"I have, before now, waited for a pen to perform a macro"
About this Quote
The intent isn’t just “look how modern I am.” It’s a sly confession of dependence: once you’ve tasted convenience, you start demanding it from everything, even objects that never promised it. That’s the joke’s bite. It’s also Pratchett’s larger theme in miniature: progress is never purely additive; it rewires expectation. The macro represents a kind of outsourced thinking - a pre-packaged flourish you can summon with a gesture. Waiting for a pen to do it is the brain revealing its new default settings.
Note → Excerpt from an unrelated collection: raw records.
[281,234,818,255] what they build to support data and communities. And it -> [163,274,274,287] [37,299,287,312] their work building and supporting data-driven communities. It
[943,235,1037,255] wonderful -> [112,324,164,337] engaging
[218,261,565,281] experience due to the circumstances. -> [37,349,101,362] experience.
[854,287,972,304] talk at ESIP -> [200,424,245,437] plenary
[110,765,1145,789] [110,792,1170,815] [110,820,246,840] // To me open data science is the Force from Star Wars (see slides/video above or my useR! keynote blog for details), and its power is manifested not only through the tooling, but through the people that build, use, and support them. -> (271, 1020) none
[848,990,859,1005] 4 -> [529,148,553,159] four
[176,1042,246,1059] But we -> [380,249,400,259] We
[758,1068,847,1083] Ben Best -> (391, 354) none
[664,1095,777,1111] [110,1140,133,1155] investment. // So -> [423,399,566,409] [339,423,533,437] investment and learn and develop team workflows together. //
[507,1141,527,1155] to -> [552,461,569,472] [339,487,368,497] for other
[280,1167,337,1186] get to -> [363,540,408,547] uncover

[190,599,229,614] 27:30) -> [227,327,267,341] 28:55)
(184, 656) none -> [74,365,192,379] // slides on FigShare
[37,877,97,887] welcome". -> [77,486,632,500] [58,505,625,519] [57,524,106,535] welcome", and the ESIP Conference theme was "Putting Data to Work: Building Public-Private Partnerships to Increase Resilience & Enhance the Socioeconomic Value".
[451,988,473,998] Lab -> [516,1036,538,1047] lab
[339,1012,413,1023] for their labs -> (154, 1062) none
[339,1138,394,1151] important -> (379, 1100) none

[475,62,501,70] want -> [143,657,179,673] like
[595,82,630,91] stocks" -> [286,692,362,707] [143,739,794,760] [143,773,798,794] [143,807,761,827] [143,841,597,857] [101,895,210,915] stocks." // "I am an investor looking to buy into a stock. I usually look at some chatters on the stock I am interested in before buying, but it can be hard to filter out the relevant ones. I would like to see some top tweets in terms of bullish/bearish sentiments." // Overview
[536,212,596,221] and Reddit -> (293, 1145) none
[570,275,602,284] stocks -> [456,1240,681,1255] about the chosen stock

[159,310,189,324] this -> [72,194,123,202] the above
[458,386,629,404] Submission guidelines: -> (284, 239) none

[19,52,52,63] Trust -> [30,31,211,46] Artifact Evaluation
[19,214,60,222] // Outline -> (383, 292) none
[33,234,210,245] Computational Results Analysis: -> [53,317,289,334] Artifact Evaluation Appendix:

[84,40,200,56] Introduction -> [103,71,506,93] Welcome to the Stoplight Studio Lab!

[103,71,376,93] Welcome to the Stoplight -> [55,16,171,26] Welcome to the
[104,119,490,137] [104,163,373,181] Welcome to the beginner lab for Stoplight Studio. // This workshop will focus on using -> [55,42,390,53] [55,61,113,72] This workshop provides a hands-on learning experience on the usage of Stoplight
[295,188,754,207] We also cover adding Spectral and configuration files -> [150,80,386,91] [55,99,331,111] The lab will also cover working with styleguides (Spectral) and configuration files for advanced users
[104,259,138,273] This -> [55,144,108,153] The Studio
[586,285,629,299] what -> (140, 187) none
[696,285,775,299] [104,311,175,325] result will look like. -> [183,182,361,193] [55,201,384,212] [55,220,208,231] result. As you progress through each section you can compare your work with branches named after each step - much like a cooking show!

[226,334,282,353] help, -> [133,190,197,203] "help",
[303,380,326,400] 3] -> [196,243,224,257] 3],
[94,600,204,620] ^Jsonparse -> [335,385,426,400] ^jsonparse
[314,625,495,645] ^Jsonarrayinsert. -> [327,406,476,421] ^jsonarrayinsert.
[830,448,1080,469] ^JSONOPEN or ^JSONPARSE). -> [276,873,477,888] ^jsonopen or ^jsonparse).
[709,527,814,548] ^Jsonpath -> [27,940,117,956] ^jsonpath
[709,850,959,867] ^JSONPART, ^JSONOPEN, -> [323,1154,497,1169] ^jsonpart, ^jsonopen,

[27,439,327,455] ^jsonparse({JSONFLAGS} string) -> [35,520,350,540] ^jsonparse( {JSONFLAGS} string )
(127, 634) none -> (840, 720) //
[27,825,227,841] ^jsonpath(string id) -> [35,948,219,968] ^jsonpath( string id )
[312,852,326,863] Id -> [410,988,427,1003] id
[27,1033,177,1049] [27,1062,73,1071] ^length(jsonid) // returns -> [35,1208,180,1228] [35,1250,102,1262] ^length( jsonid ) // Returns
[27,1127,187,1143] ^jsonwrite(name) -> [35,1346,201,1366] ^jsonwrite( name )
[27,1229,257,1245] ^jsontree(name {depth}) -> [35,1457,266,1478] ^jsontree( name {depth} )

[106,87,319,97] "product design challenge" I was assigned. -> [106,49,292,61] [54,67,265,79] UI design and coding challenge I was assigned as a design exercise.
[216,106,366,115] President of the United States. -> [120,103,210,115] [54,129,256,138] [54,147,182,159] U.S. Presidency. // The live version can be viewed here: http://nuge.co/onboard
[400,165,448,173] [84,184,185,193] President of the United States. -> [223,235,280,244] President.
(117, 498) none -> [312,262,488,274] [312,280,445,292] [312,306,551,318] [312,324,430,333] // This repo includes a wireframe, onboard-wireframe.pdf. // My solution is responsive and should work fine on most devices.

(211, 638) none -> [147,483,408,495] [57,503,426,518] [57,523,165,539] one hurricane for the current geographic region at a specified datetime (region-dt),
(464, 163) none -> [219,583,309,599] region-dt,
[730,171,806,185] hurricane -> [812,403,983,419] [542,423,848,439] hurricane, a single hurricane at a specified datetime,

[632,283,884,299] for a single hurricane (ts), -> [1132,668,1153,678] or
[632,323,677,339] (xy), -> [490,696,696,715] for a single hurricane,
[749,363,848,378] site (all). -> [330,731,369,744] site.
There’s subtext about craft, too. Pratchett wrote with astonishing speed and precision, and macros are a writer’s cheat code for repetitive labor. By staging the desire as a moment of mistaken muscle memory, he acknowledges the factory side of artistry: writing is inspiration, sure, but it’s also workflow.
Contextually, it lands as late-20th/early-21st-century authorial life: the romance of the pen coexisting with the pragmatics of digital tools. Pratchett doesn’t mourn that shift or celebrate it. He just nails the quiet cognitive distortion it creates, then laughs at himself before anyone else can.
Quote Details
| Topic | Witty One-Liners |
|---|---|
| Source | Help us find the source |
| Cite | Cite this Quote |
Citation Formats
APA Style (7th ed.)
Prachett, Terry. (n.d.). I have, before now, waited for a pen to perform a macro. FixQuotes. https://fixquotes.com/quotes/i-have-before-now-waited-for-a-pen-to-perform-a-163251/
Chicago Style
Prachett, Terry. "I have, before now, waited for a pen to perform a macro." FixQuotes. Accessed February 2, 2026. https://fixquotes.com/quotes/i-have-before-now-waited-for-a-pen-to-perform-a-163251/.
MLA Style (9th ed.)
"I have, before now, waited for a pen to perform a macro." FixQuotes, https://fixquotes.com/quotes/i-have-before-now-waited-for-a-pen-to-perform-a-163251/. Accessed 2 Feb. 2026.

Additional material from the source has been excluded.